Within the records below is a range that opens at the line with "toward death throes." and closes at the line with "- If the timeline". Return that range word for word, both ends included, and only that range.

──────── Supplied data ────────

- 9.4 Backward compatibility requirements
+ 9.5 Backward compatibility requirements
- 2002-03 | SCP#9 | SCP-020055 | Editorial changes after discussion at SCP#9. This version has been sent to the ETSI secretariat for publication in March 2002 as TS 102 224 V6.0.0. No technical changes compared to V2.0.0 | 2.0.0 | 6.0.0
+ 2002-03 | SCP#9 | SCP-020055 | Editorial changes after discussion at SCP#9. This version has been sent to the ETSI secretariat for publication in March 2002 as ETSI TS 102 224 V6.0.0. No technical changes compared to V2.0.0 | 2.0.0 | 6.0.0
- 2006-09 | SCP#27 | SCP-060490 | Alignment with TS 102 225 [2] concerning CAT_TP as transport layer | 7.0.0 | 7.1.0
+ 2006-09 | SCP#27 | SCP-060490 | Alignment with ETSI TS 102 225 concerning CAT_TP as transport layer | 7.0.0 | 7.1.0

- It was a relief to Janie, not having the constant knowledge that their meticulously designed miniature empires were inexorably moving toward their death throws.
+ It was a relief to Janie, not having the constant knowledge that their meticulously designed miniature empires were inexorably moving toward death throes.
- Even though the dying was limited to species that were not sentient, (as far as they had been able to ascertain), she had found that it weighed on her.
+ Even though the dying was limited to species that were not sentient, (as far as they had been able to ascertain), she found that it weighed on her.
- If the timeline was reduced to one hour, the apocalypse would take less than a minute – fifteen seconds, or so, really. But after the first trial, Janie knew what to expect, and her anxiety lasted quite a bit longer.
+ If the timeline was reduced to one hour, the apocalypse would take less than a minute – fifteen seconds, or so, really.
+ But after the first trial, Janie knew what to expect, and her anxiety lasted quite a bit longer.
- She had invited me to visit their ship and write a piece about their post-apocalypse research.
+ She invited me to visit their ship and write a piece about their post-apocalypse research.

────────

Response area:
+ It was a relief to Janie, not having the constant knowledge that their meticulously designed miniature empires were inexorably moving toward death throes.
- Even though the dying was limited to species that were not sentient, (as far as they had been able to ascertain), she had found that it weighed on her.
+ Even though the dying was limited to species that were not sentient, (as far as they had been able to ascertain), she found that it weighed on her.
- If the timeline was reduced to one hour, the apocalypse would take less than a minute – fifteen seconds, or so, really. But after the first trial, Janie knew what to expect, and her anxiety lasted quite a bit longer.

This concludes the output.